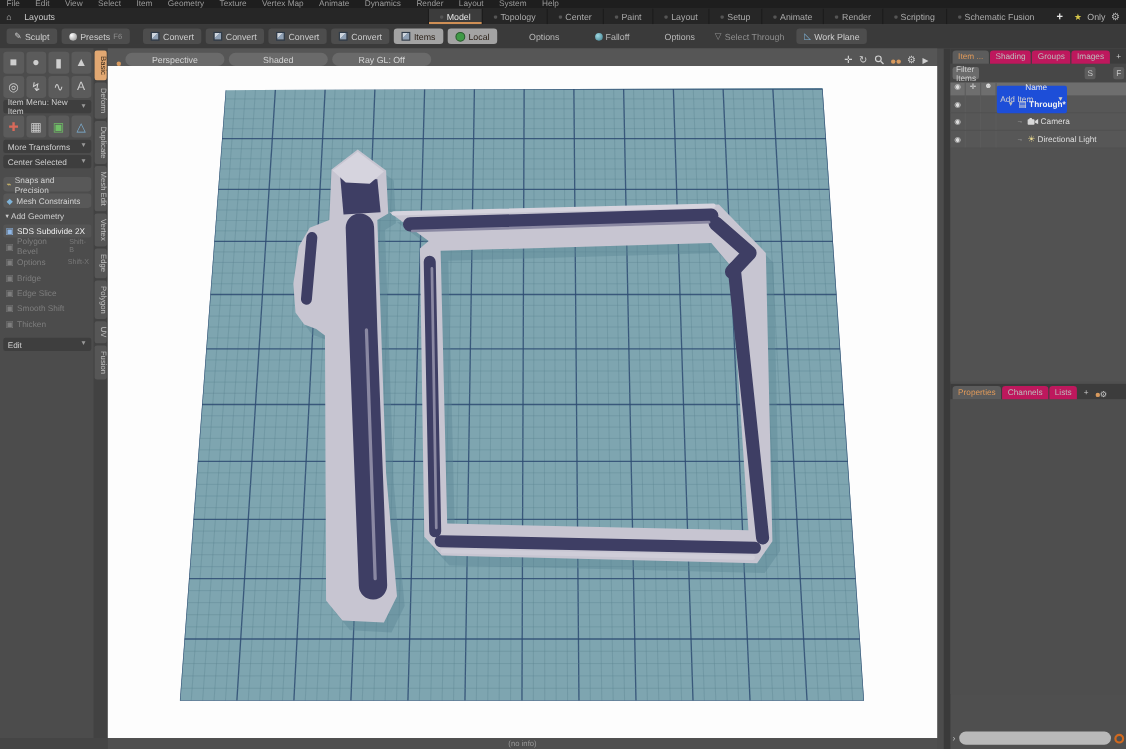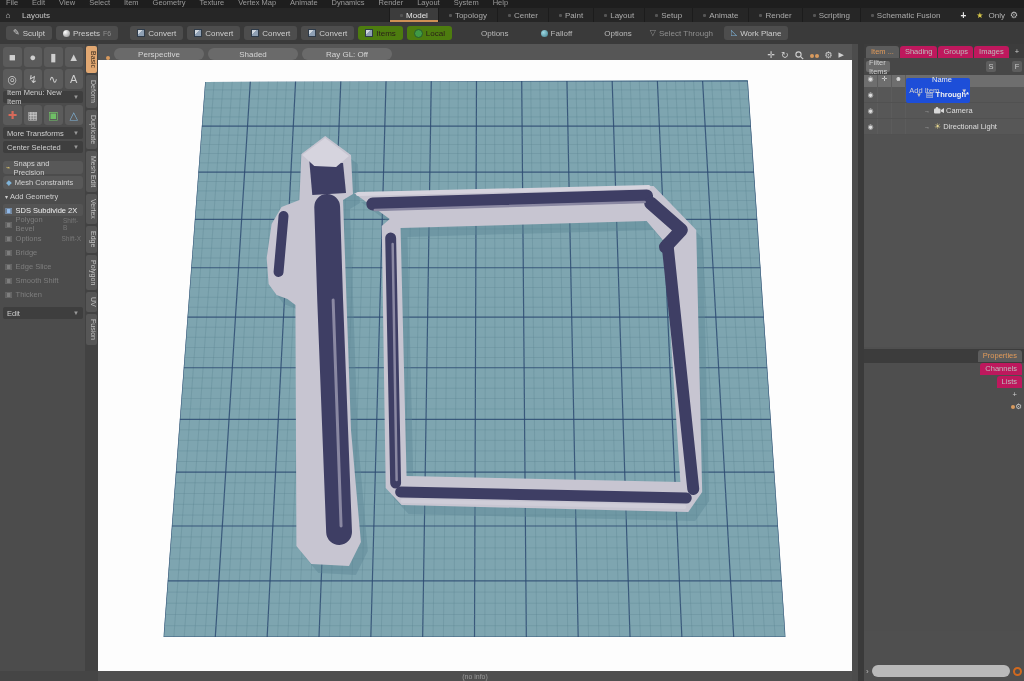--- a/index.html
+++ b/index.html
@@ -30,7 +30,7 @@
   .tbtn{height:14px;display:flex;align-items:center;gap:3px;padding:0 7px;background:#4d4d4d;
         border-radius:3px;color:#cfcfcf;white-space:nowrap;}
   .tbtn .ic{font-size:8px;line-height:8px;}
-  .tbtn.accent{background:#4d7c0f;color:#2b2118;}
+  .tbtn.accent{background:#a3a3a3;color:#2b2118;}
   .tbtn.dim{background:transparent;color:#8f8f8f;}
   .tbtn.plain{background:transparent;color:#b9b9b9;}
   .key{color:#8f8f8f;font-size:7px;}

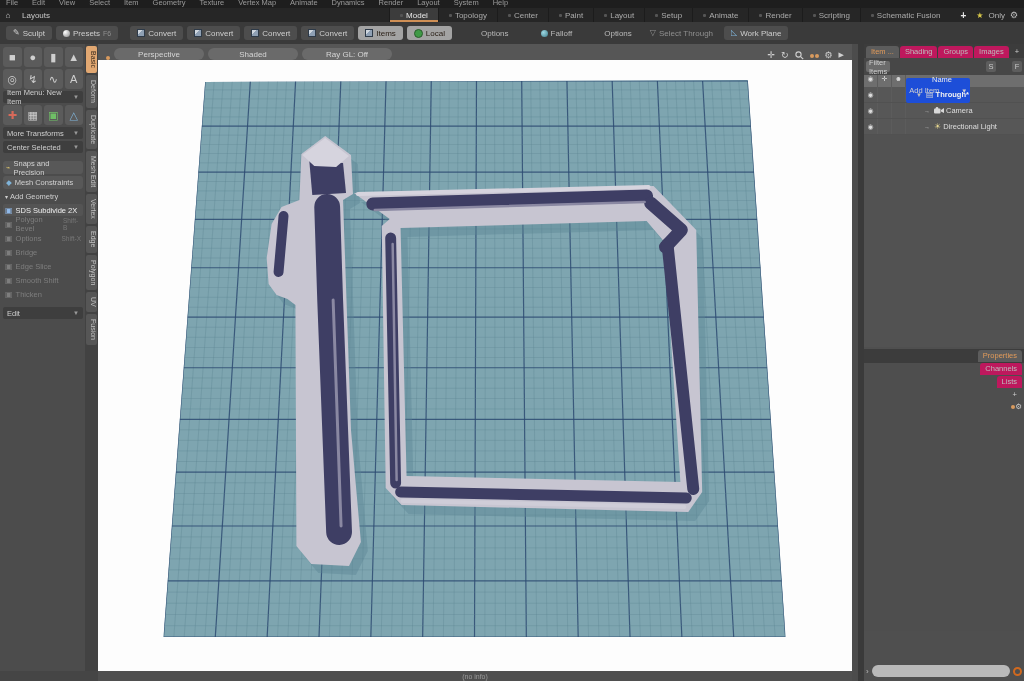--- a/index.html
+++ b/index.html
@@ -89,7 +89,7 @@
   .twist{width:10px;text-align:center;color:#bdbdbd;font-size:6px;}
   .rowic{font-size:8px;margin:0 2px;color:#d8d8d8;}
   .listspace{height:212px;background:#525252;}
-  .ptabs{height:13px;background:#3c3c3c;display:flex;align-items:flex-end;gap:1px;padding:1px 2px 0 2px;margin-top:2px;flex-direction:column;}
+  .ptabs{height:13px;background:#3c3c3c;display:flex;align-items:flex-end;gap:1px;padding:1px 2px 0 2px;margin-top:2px;}
   .propspace{background:#4e4e4e;height:268px;}
   .cmdrow{position:absolute;bottom:2px;left:2px;right:2px;height:16px;display:flex;align-items:center;gap:3px;}
   .cmd-arrow{color:#bdbdbd;font-size:8px;}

* * * * *

(WHAT YOU NEED TO DO)
Wherever a line in the entries holds "color", copy that line.

(ANSWER SPACE)
         border-radius:3px;color:#cfcfcf;white-space:nowrap;}
-  .tbtn.accent{background:#4d7c0f;color:#2b2118;}
+  .tbtn.accent{background:#a3a3a3;color:#2b2118;}
   .tbtn.dim{background:transparent;color:#8f8f8f;}
   .tbtn.plain{background:transparent;color:#b9b9b9;}
   .key{color:#8f8f8f;font-size:7px;}
   .twist{width:10px;text-align:center;color:#bdbdbd;font-size:6px;}
   .rowic{font-size:8px;margin:0 2px;color:#d8d8d8;}
   .cmd-arrow{color:#bdbdbd;font-size:8px;}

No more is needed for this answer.